It was hailed as the start of Saudi Arabia’s revamping of its oil-based economy, but a week before its opening the second edition of the kingdom’s prestigious economic Future Investment Initiative (FII) conference has turned into a PR disaster for the country.
More than 10 of the largest and most prominent attendees have said they will no longer go to the summit following the disappearance and alleged murder of Saudi dissident Jamal Khashoggi.
Nicknamed “Davos in the Desert” after the world economic forum in the Swiss city of Davos, the elite get-together is a brainchild of Saudi Crown Prince Mohammed bin Salman and aims to forward the de facto ruler’s plans to diversify Saudi’s economy by 2030.
However, with the disappearance and alleged murder of Khashoggi, a host of companies — ranging from tech companies Google and Uber, to banking giants JP Morgan Chase, Credit Suisse and HSBC, to media organisations such as CNN, The New York Times and Financial Times — have said they will not attend the FII this year. …
US Secretary of the Treasury Steve Mnuchin has said he will attend but will be monitoring the situation.
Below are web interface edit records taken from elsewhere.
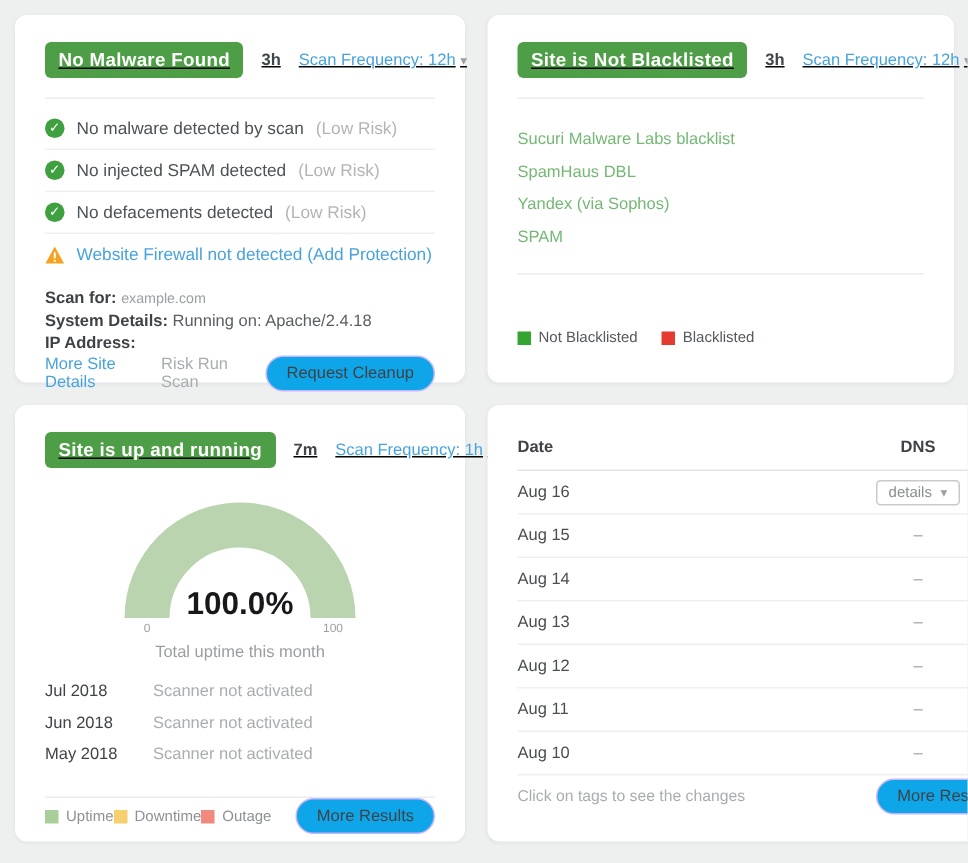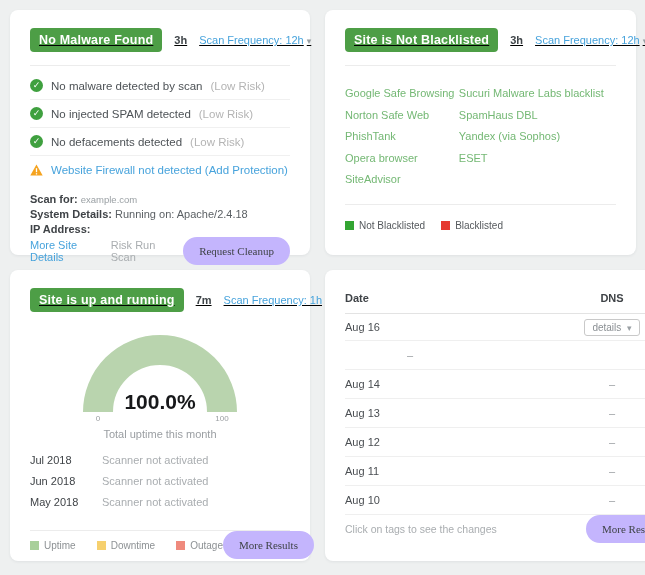--- a/index.html
+++ b/index.html
@@ -43,42 +43,42 @@
 
   .sysinfo { margin-top:16px; font-size:11px; line-height:15px; }
   .sysinfo b { color:#3f4347; }
   .sysinfo .val { color:#5a5f63;text-align:right; }
   .sysinfo .val-small { color:#9aa0a4; font-size:9.5px; }
 
   .footer-row { margin-top:auto; display:flex; align-items:center; gap:18px; }
   .link-blue { color:#47a3dc; font-size:11px; cursor:pointer; }
   .link-gray { color:#a9adb0; font-size:11px; cursor:pointer; }
   .pill-btn {
-    margin-left:auto; background:#c4b5fd; border:3px solid #c4b5fd; border-radius:14px;
-    padding:5px 13px; font-size:11px; color:#3f4347; font-family:Liberation Serif, serif; cursor:pointer; white-space:nowrap;
+    margin-left:auto; background:#0ea5e9; border:1px solid #c4b5fd; border-radius:14px;
+    padding:5px 13px; font-size:11px; color:#3f4347; font-family:Liberation Sans, sans-serif; cursor:pointer; white-space:nowrap;
   }
 
   
   .svc-grid { margin-top:17px; display:grid; grid-template-columns:42% 58%; }
   .svc-col { display:flex; flex-direction:column; }
   .svc-link { color:#74b874; font-size:11px; line-height:21.5px; cursor:pointer; white-space:nowrap; }
   .legend { display:flex; align-items:center; gap:16px; }
   .legend-item { display:flex; align-items:center; gap:5px; font-size:10px; color:#55595d; }
   .legend-sq { width:9px; height:9px; display:inline-block; }
   .bl-legend { margin-top:auto; margin-bottom:6px; }
 
   
   .gauge-wrap { margin-top:10px; text-align:center; }
   .gauge-caption { text-align:center; color:#9a9ea2; font-size:11px; margin-top:2px; }
   .months { margin-top:14px; }
   .month-row { display:flex; margin-bottom:9px; font-size:11px; }
   .month-label { width:72px; color:#3f4347; }
   .month-status { color:#a9adb0; }
   .up-footer { margin-top:auto; display:flex; align-items:center; }
-  .up-footer .legend { gap:21px; }
+  .up-footer .legend { gap:0; }
   .legend-muted { color:#8d9194; }
 
   
   .tbl-hdr { display:flex; font-size:11px; font-weight:bold; color:#3f4347; padding:4px 0 9px 0; border-bottom:1px solid #e3e3e3; }
   .col-date { flex:1; }
   .col-dns { width:130px; text-align:center; }
   .tbl-row { display:flex; align-items:center; height:29px; border-bottom:1px solid #efefef; font-size:11px; }
   .tbl-row .col-date { color:#4a4e52; }
   .dash { color:#9a9ea2; }
   .details-btn {
@@ -143,32 +143,24 @@
   <section class="panel panel-blacklist">
     <div class="hdr">
       <span class="badge">Site is Not Blacklisted</span>
       <span class="age">3h</span>
       <span class="freq"><span>Scan Frequency: 12h</span><span class="caret">▾</span></span>
     </div>
     <hr class="rule">
     <div class="svc-grid">
       <div class="svc-col">
 
-      <span class="svc-link">Google Safe Browsing</span>
-          <span class="svc-link">Norton Safe Web</span>
-          <span class="svc-link">PhishTank</span>
-          <span class="svc-link">Opera browser</span>
-          <span class="svc-link">SiteAdvisor</span>
-        </div>
-      <div class="svc-col">
-
       <span class="svc-link">Sucuri Malware Labs blacklist</span>
           <span class="svc-link">SpamHaus DBL</span>
           <span class="svc-link">Yandex (via Sophos)</span>
-          <span class="svc-link">ESET</span>
+          <span class="svc-link">SPAM</span>
         </div>
     </div>
     <hr class="rule">
     <div class="legend bl-legend">
 
         <span class="legend-item">
           <span class="legend-sq" style="background: rgb(51, 165, 50);"></span>
           <span>Not Blacklisted</span>
         </span>
 
@@ -241,20 +233,21 @@
     </div>
     <div class="tbl-row">
       <span class="col-date">Aug 16</span>
       <span class="col-dns">
         <button class="details-btn"><span>details</span> <span class="caret">▾</span></button>
       </span>
     </div>
     <div>
 
         <div class="tbl-row">
+          <span class="col-date">Aug 15</span>
           <span class="col-dns dash">–</span>
         </div>
 
         <div class="tbl-row">
           <span class="col-date">Aug 14</span>
           <span class="col-dns dash">–</span>
         </div>
 
         <div class="tbl-row">
           <span class="col-date">Aug 13</span>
All eyes will be on Mnuchin for any indication of the Trump administration’s next move.
“If Secretary Mnuchin withdraws from this conference, it would signify that the US president is taking the disappearance and possible murder of this journalist seriously, and imposition of sanctions may follow,” said Mitchell.
Who wants to do business with barbarians? It matters not if it was the Crown Prince, or someone trying to embarrass him, who ordered that Khashoggi be dismembered while still alive. The whole case reminds the world that Saudi Arabia is the home to, and in the grip of, an immutable seventh century totalitarian ideology. Not good for business, even if they are temporarily stinking rich.